Few Christians have ever had the attention of a nation wide audience for as long as Rogers did. Every day he was invited into the homes of children across the country to impart to them God’s truth disguised in the ordinary. He gave many children their moral foundation and helped them develop into more competent individuals. By doing so, he was planting seeds. By teaching them a better way to live, he was making them more receptive to Jesus who was the basis for the lifestyle Fred Rogers imparted. His legacy and influence continue to speak volumes to us today. If there is anything we can learn from him now it would be to slow down, be fully present, listen, pray, speak slowly and live humbly. By doing so we can become a better neighbor to the people we encounter. Perhaps the greatest thing about Fred Rogers is that when we all get to heaven he will have the opportunity to live in the same neighborhood as him. When we finally live in God’s eternal kingdom it will truly be a beautiful day in the neighborhood!

Works Cited


Bonhoeffer, Dietrich, and John W. Doberstein. Life together. San Francisco: HarperSanFrancisco, 1993. Print.

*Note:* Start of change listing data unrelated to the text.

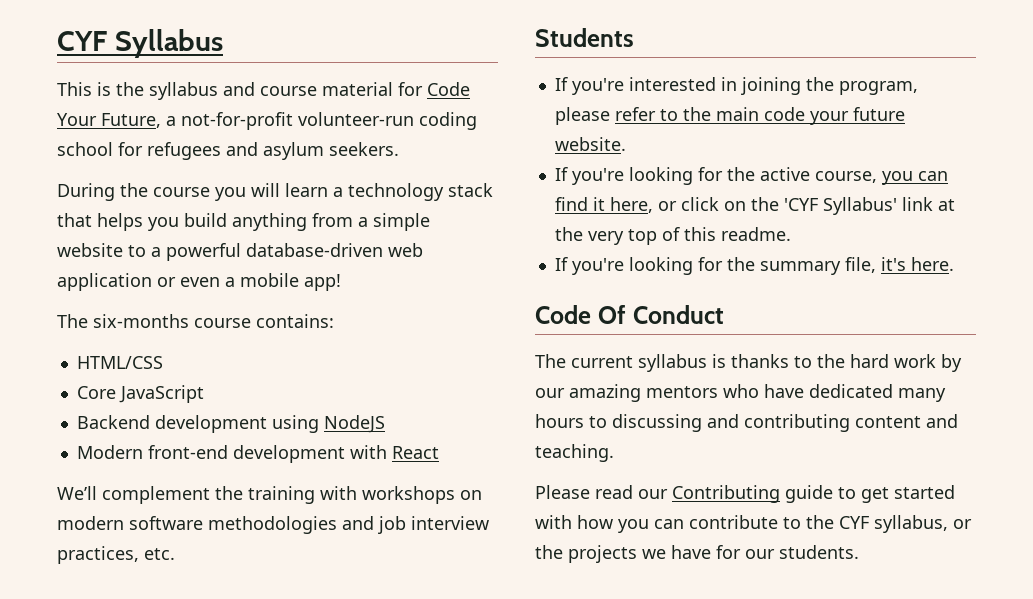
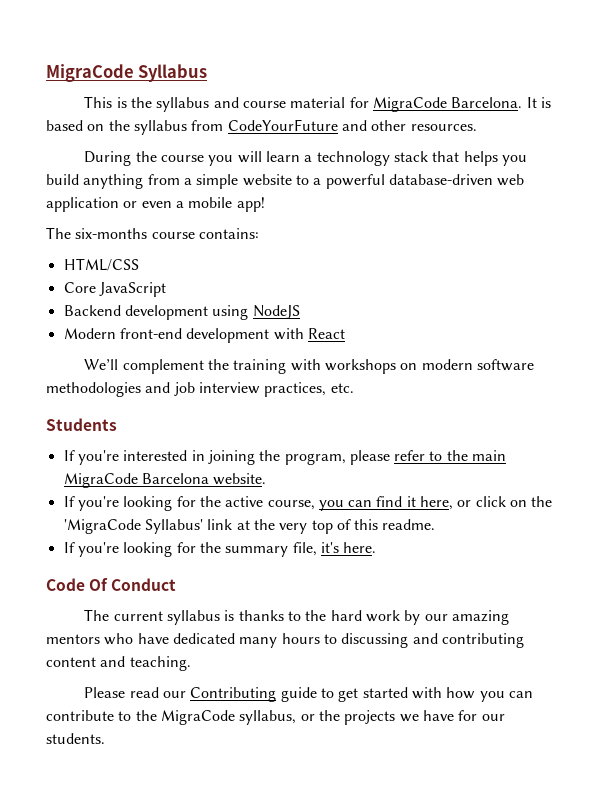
- CYF Syllabus
+ MigraCode Syllabus
- This is the syllabus and course material for Code Your Future, a not-for-profit volunteer-run coding school for refugees and asylum seekers.
+ This is the syllabus and course material for MigraCode Barcelona. It is based on the syllabus from CodeYourFuture and other resources.
- If you're interested in joining the program, please refer to the main code your future website.
+ If you're interested in joining the program, please refer to the main MigraCode Barcelona website.
- If you're looking for the active course, you can find it here, or click on the 'CYF Syllabus' link at the very top of this readme.
+ If you're looking for the active course, you can find it here, or click on the 'MigraCode Syllabus' link at the very top of this readme.
- Please read our Contributing guide to get started with how you can contribute to the CYF syllabus, or the projects we have for our students.
+ Please read our Contributing guide to get started with how you can contribute to the MigraCode syllabus, or the projects we have for our students.

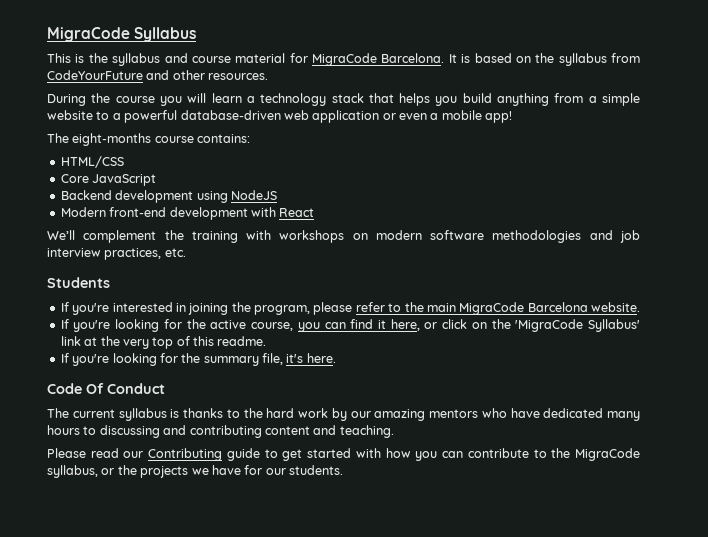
- The six-months course contains:
+ The eight-months course contains:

Chittister, Joan. Wisdom distilled from the daily: living the Rule of St. Benedict today. San Francisco: HarperSanFrancisco, 1991. Print.

Collins, Mark, and Margaret M. Kimmel. Mister Rogers' neighborhood: children, television, and Fred Rogers. Pittsburgh, Penn: University of Pittsburgh Press, 1996. Print.

Hollingsworth, Amy. The simple faith of Mister Rogers: spiritual insights from the world's most beloved neighbor. Nashville, Tenn: Thomas Nelson, 2005. Print.

Madigan, Tim. I'm proud of you: my friendship with Fred Rogers. Los Angeles: Ubuntu Press, 2012. Print.

Peterson, Eugene H. Working the angles: the shape of pastoral integrity. Grand Rapids, Mich: W.B. Eerdmans, 1987. Print.

Rogers, Fred. The Mister Rogers parenting book: helping to understand your young child. Philadelphia: Running Press, 2002. Print.

Rogers, Fred. You are special: words of wisdom for all ages from a beloved neighbor. New York, N.Y: Penguin Books, 1995. Print.